PROVIDED DATA:
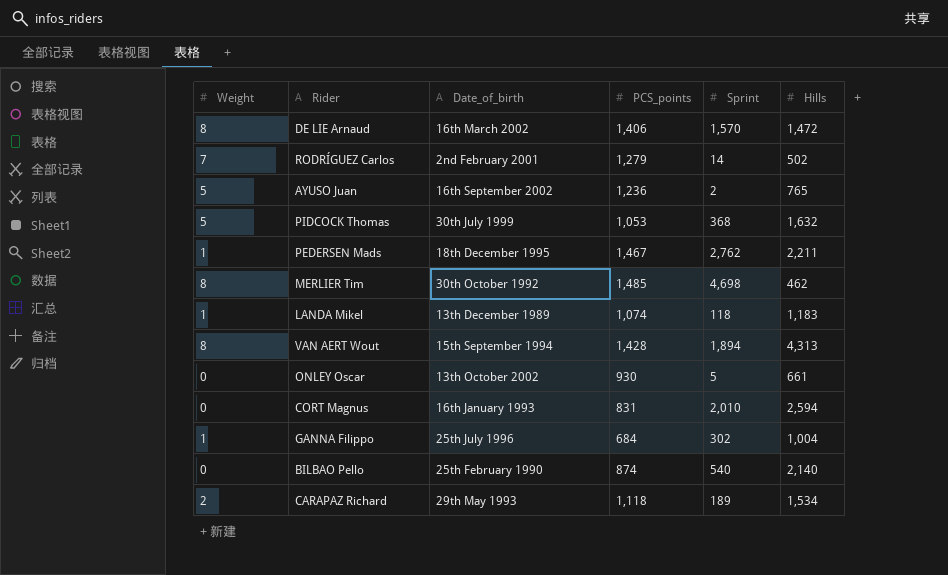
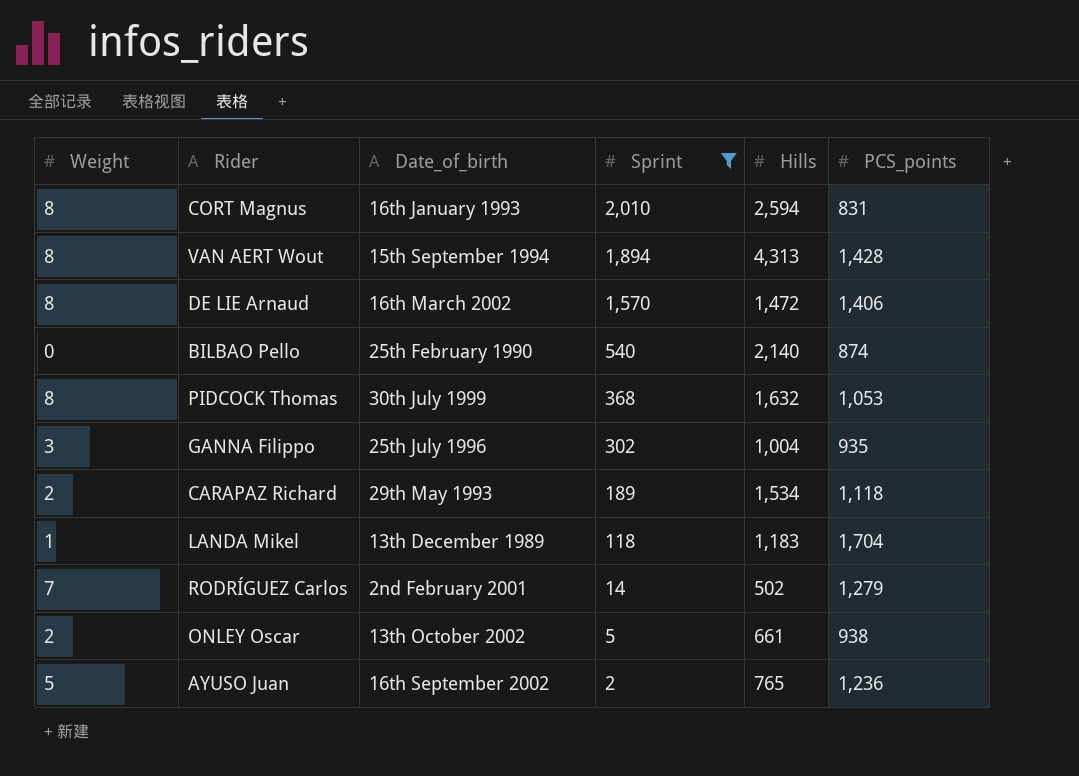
filter: none -> Sprint <= 2,010
row order: none -> Sprint descending
column PCS_points | position: 4 -> 6
CORT Magnus | Weight: 0 -> 8
PIDCOCK Thomas | Weight: 5 -> 8
GANNA Filippo | Weight: 1 -> 3
GANNA Filippo | PCS_points: 684 -> 935
LANDA Mikel | PCS_points: 1,074 -> 1,704
ONLEY Oscar | Weight: 0 -> 2
ONLEY Oscar | PCS_points: 930 -> 938

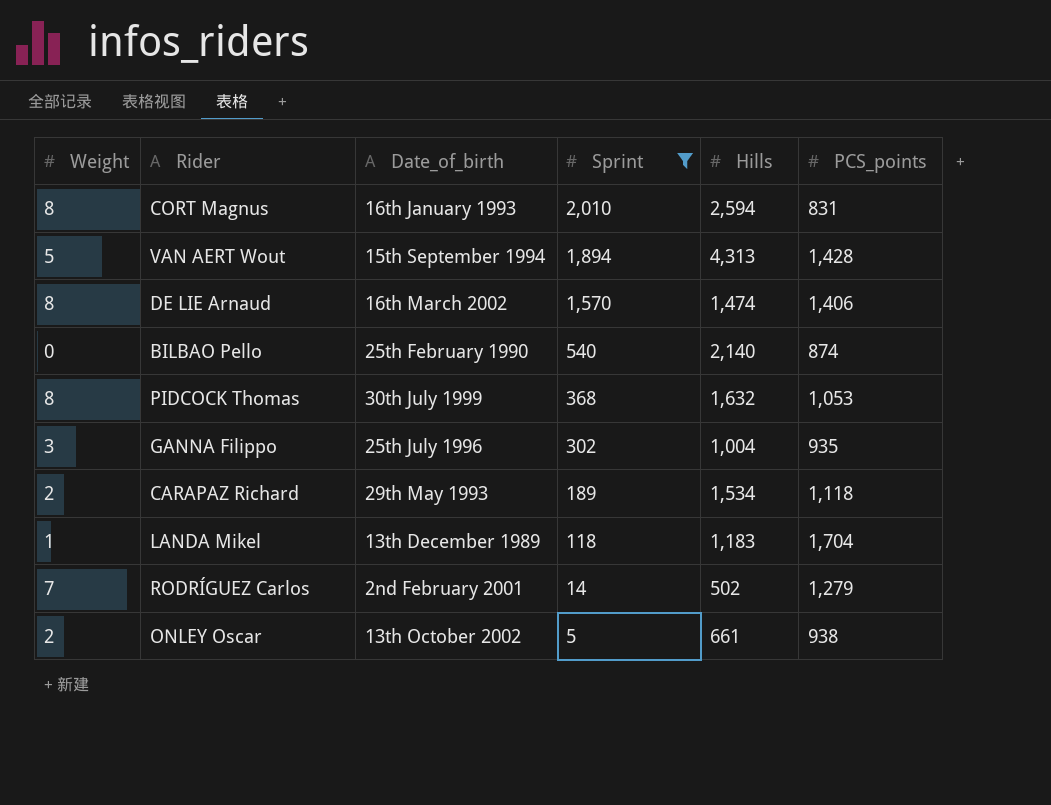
row AYUSO Juan: 5 | 16th September 2002 | 2 | 765 | 1,236 -> none
VAN AERT Wout | Weight: 8 -> 5
DE LIE Arnaud | Hills: 1,472 -> 1,474

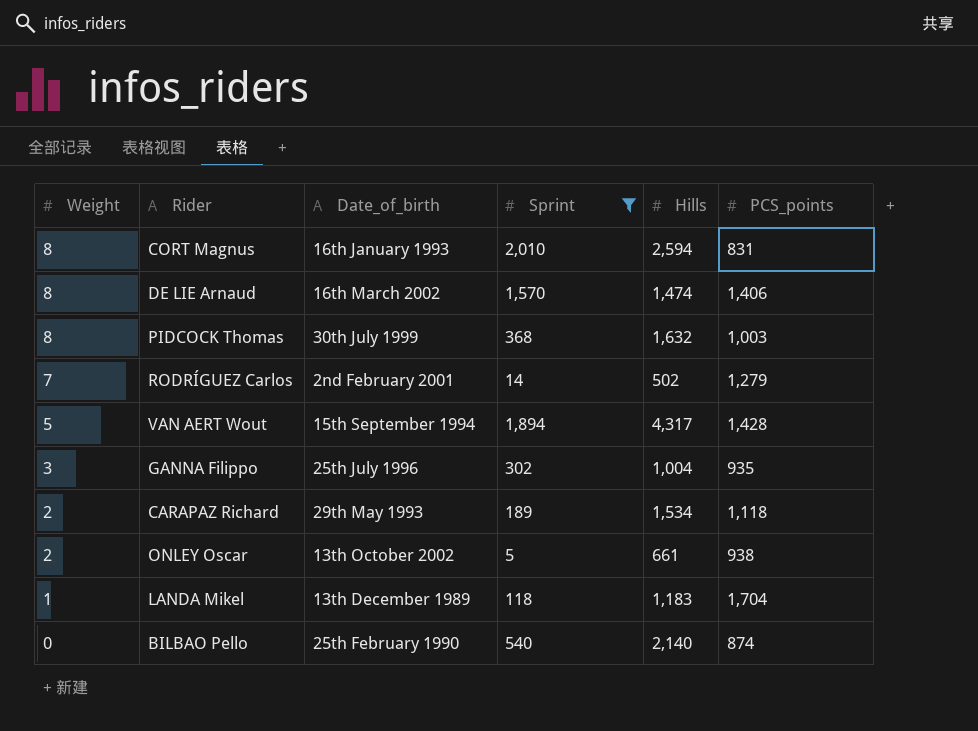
row order: Sprint descending -> Weight descending
PIDCOCK Thomas | PCS_points: 1,053 -> 1,003
VAN AERT Wout | Hills: 4,313 -> 4,317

AIM OF THE EXERCISE: Return each line of the material above that holds the string "PIDCOCK".

RESULT:
PIDCOCK Thomas | Weight: 5 -> 8
PIDCOCK Thomas | PCS_points: 1,053 -> 1,003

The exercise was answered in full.